Anyway, with more and more education funding coming from private rather than public sources, some important questions do arise. The goal of philanthropy, admittedly, is to make a difference for people through investing in the social and cultural services which they need. One of the most famous examples is the work the Bill and Melinda Gates Foundation has been doing for years to make an impact in the quality of public schools. The foundation has invested over $350 million a year in the fostering of knowledge. Given the obvious interest in making sure your money isn’t wasted, many of these donations come with certain standards and requirements to demand that recipient districts actually use the money to make an impact in the quality of students’ educations.
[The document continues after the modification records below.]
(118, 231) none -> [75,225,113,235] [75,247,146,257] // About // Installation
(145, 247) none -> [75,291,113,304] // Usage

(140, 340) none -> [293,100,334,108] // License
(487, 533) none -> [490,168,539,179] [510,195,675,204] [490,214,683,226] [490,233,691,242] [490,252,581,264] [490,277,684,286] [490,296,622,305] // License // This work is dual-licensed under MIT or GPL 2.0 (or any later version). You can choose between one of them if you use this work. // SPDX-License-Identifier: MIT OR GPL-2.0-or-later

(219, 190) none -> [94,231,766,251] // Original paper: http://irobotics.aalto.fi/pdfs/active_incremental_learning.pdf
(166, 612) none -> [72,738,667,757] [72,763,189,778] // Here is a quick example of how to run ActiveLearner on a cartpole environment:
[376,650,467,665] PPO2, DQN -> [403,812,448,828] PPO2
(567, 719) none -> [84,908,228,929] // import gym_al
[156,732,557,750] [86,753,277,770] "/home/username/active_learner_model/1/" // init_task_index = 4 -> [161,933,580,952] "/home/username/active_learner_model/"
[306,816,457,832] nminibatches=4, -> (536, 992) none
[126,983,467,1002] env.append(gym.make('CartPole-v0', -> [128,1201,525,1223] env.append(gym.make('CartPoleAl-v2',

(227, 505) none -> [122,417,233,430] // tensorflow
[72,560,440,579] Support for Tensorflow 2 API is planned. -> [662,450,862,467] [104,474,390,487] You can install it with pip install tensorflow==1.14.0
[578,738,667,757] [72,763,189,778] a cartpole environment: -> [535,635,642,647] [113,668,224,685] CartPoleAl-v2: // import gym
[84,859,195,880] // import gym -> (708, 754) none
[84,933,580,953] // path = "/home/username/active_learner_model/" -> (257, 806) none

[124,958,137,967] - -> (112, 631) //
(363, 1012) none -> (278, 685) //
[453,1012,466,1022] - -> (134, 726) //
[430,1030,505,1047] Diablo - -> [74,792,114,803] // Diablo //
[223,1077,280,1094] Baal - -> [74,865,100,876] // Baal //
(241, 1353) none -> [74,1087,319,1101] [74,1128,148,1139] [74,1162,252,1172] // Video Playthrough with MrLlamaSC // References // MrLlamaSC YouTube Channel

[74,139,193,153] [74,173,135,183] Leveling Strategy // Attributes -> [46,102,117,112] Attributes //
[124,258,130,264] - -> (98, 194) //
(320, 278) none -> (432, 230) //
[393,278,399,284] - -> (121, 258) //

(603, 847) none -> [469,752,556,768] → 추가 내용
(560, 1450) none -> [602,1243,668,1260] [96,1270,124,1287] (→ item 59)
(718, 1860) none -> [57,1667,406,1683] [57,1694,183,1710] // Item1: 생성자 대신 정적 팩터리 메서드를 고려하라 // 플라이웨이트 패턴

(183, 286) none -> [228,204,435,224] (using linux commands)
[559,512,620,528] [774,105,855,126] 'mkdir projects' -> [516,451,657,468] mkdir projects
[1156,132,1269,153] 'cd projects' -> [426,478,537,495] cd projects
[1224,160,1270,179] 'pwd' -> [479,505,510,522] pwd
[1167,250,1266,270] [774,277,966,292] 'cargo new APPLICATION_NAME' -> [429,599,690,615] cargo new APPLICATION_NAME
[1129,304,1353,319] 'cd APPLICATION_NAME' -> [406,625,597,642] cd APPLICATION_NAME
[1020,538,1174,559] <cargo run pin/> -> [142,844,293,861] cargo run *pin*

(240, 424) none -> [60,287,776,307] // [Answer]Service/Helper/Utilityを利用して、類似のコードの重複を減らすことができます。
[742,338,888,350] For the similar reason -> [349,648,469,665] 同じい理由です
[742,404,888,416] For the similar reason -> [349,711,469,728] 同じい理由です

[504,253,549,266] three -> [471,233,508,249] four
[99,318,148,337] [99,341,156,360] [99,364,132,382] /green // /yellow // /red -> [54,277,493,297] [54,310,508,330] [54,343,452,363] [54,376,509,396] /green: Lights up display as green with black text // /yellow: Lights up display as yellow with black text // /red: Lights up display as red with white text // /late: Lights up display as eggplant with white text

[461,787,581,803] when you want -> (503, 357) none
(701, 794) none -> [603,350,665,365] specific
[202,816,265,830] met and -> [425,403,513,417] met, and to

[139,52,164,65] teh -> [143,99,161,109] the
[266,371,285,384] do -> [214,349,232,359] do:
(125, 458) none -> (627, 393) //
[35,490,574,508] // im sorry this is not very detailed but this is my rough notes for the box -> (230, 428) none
Much of this non-public support doesn’t only come from private foundations, billionaires and corporations. In fact, we might not even think of the most substantial examples of non-public resources in education as “private.” Nonprofits like Teach for America have been a remarkable force in propping back up and turning around poor, failing school districts all over the country. But the organization, just like the philanthropic Gates Foundation, receives limited support from the government, and that which does come is often from the quasi-public AmeriCorps network. There is, again, certainly nothing wrong with Teach for America, but the proliferation of groups like this and the Gates Foundation make one fact glaringly obvious: Schools are in such dire need of investment that we’ve begun relying on foundations, individuals and nonprofits to close the gap.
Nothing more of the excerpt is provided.